Aufgrund der Nähe zur zweitgrößten Stadt Kenias gibt es jedoch relativ viele Beach Boys, die versuchen Ihre Ausflüge oder Waren an die Touristen zu verkaufen. Manche sind sehr ausdauernd, aber bei den meisten hilft schon ein höfliches aber bestimmtes „Nein, Danke“ um weitere Nachfragen abzuwimmeln.

Strand in Kenia

Kleinere Felsen trennen die Strände im Norden Kenias oft in kleinere Strandabschnitte

 

Die südlichen Strände von Diani Beach und Tiwi Beach sind hingegen etwa 35 km von Mombasa entfernt. Sie sind bekannt für Ihre weitläufigen weißen Sandstrände sowie die grünen, üppigen Wälder und Felder drum herum. Das ehemals kleine Dörfchen Diani Beach ist durch den Tourismus mittlerweile zu einem größeren Ort gewachsen, in dem es ein Einkaufszentrum und einige Restaurants gibt. Der Ort erstreckt sich über mehrere Kilometer entlang der asphaltierten Straße, die von Mombasa nach Diani führt.

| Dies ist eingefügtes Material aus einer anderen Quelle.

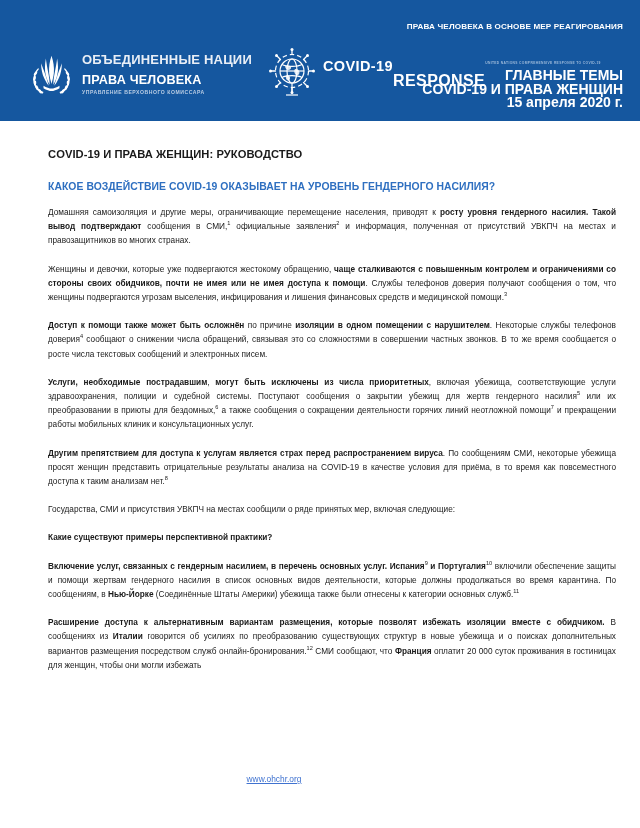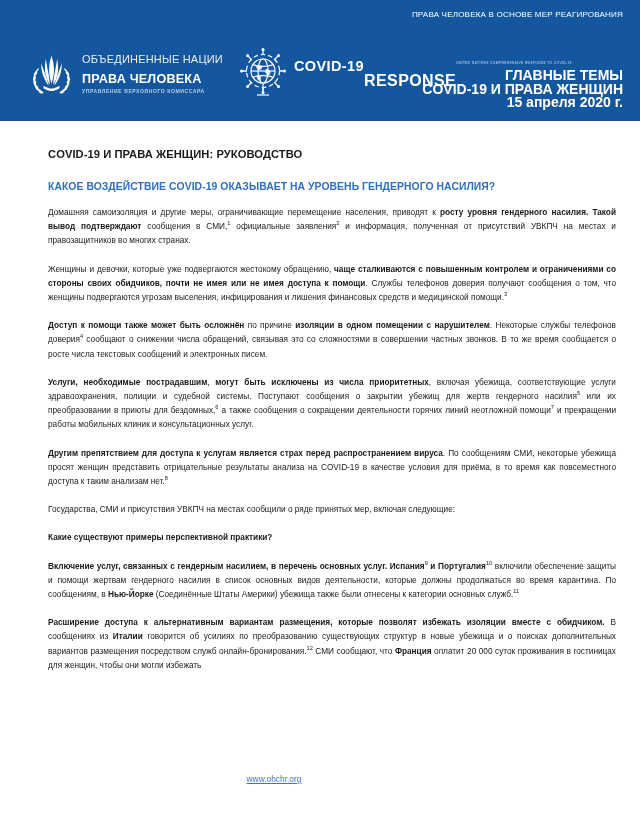"ПРАВА ЧЕЛОВЕКА В ОСНОВЕ МЕР" .header-strapline { font-weight: normal -> bold; top: 10px -> 22px }
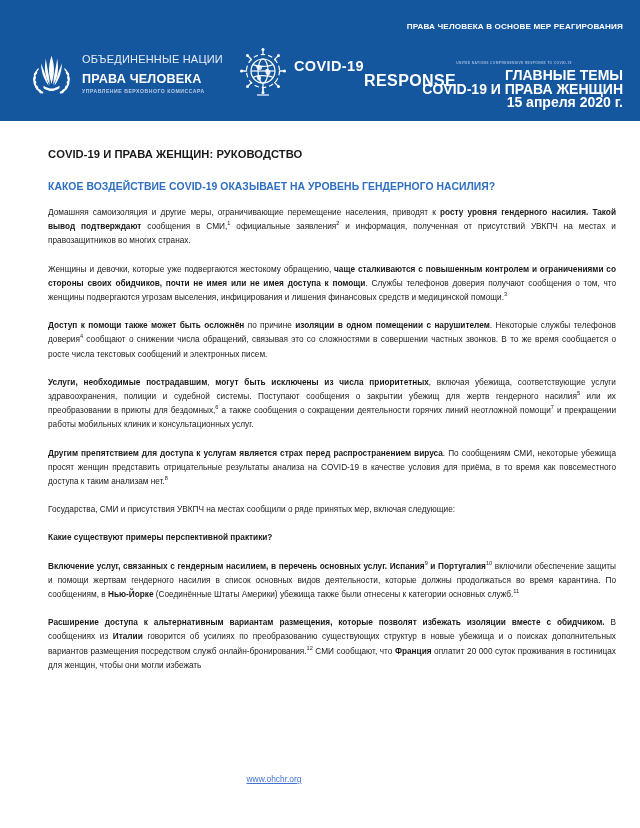"ОБЪЕДИНЕННЫЕ НАЦИИ" .ohchr-words .l1 { font-size: 11px -> 13px; font-weight: normal -> bold }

Durch die Entfernung zu Mombasa gibt es an den südlichen Stränden nicht ganz so viele Beach Boys wie an den nördlichen Stränden.

Sie liegen zudem näher am Kisite-Mpunguti Marine Nationalpark, der für Tauch- und Schnorchelbegeisterte ideale Voraussetzungen für Ausflüge bietet. Fast jedes Hotel am Diani Beach bietet eigene Ausflüge an, ansonsten gibt es mehrere Tauchschulen in Diani, die ebenfalls Kurse und Ausflüge anbieten.

Kenia ist wirklich ein abwechslungsreiches und interessantes Land, das neben tierreichen Nationalparks auch traumhafte Strände zu bieten hat. Nicht umsonst geht es für mich bald wieder nach Kenia, da ich noch lange nicht alles gesehen habe.